Definition
Statistical instability arises when an average is based on a small number of observations. The fewer the students, the greater the impact each individual has on the school's average.
In a school with 20 students in year 9, one student represents 5 % of the sample. If that student has an outlier result — high or low — the entire school average shifts noticeably.
| School size (year 9) | One student shifts the average by |
|---|---|
| 15 students | ~7 percentage points |
| 30 students | ~3 percentage points |
| 100 students | ~1 percentage point |
| 300 students | ~0.3 percentage points |
Year-to-year changes can be pure chance — not an actual change in quality.
How to interpret
Use multi-year averages (3–5 years). Single years are too uncertain to draw conclusions from. A three-year average smooths out random fluctuations and provides a more stable picture.

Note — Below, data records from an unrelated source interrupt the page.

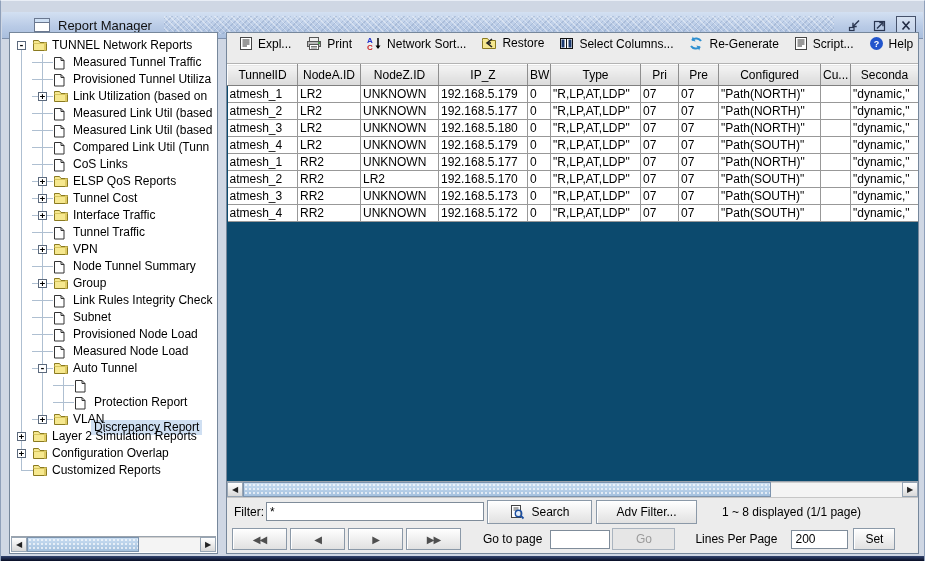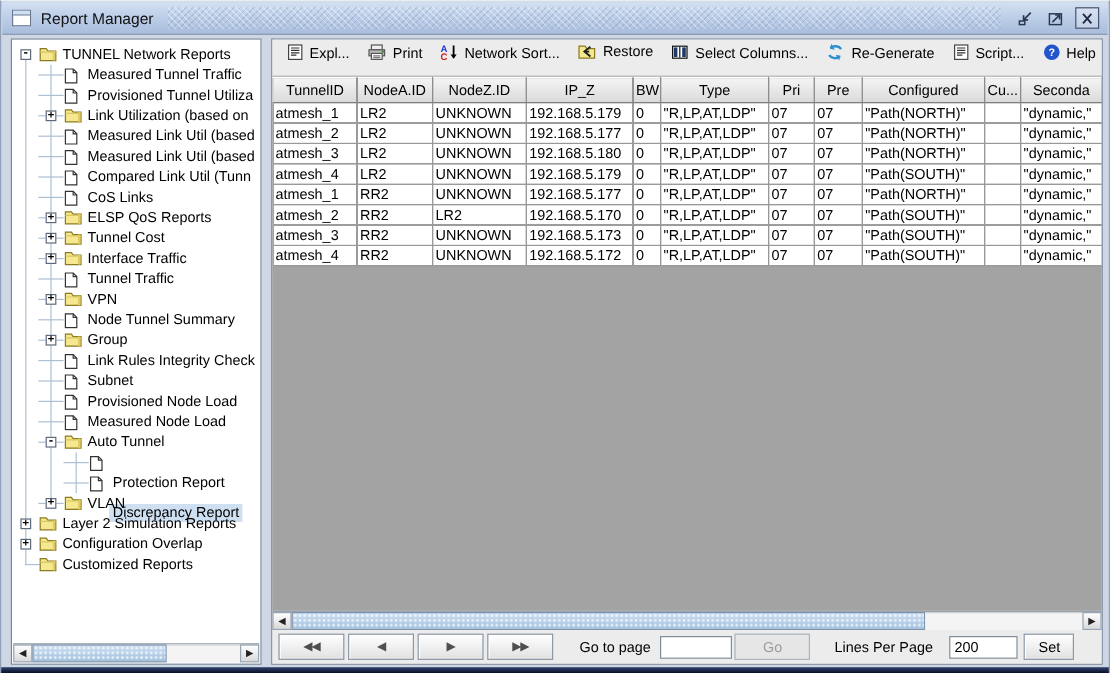"Report Manager" .titlebar { padding-left: none -> 24px; top: 1px -> 11px }
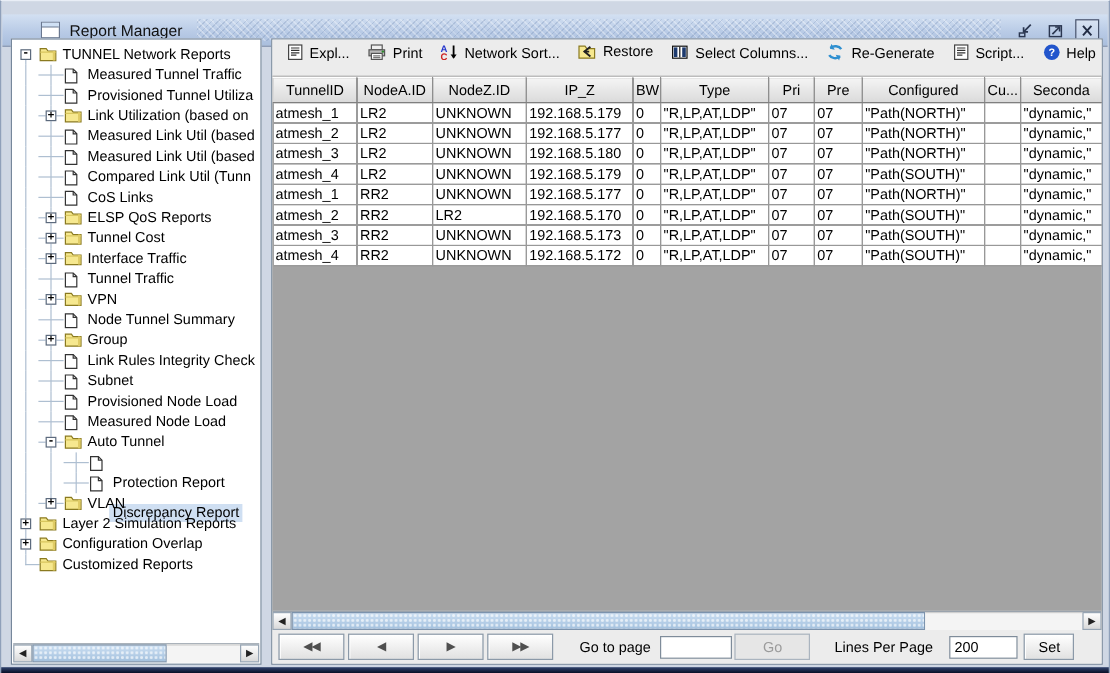"TunnelID" #tablewrap { background: #a3a3a3 -> #0c4a6e }
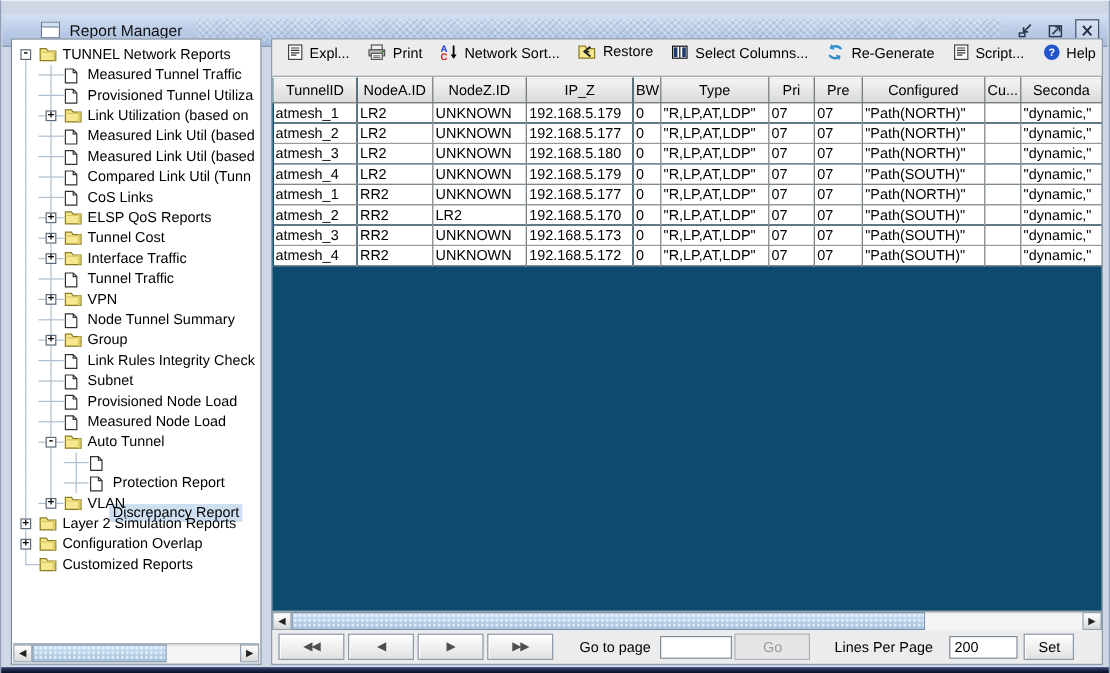"Filter:" div.brow { html: none -> <div> <span>Filter:</span> <input> <div> <span> <svg> <rect></rect> <line></line> <line></line> <circle></circle> <line></line> </svg> </span> <span>Search</span> </div> <div> <span>Adv Filter...</span> </div> <span>1 ~ 8 displayed (1/1 page)</span> </div> }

Do not compare single years between small schools. A 20-student school gaining 15 merit value points could be a random effect of one particularly strong or weak cohort graduating.
Look at the trend rather than individual values. If the merit value declines three years in a row, that is more meaningful than a single year's drop.
Combine with other indicators. Survey results, teacher certification and the Schools Inspectorate's reports provide complementary information that is less affected by sampling variation.
Common mistakes
- Drawing conclusions from a single cohort. "Best school in the municipality" one year, "worst" the next — at a 15-student school, this can be sampling noise, not a change in quality.
- Comparing a 20-student school with a 500-student school directly. The larger school has significantly more stable statistics. The difference in reliability is enormous.
- Interpreting a decline as deteriorating quality. A temporary decline may be entirely random — check the trend and the sample size.
- Publishing rankings where small schools end up high or low due to chance. "Best school" lists frequently miss that the variation is dominated by sample size, not quality.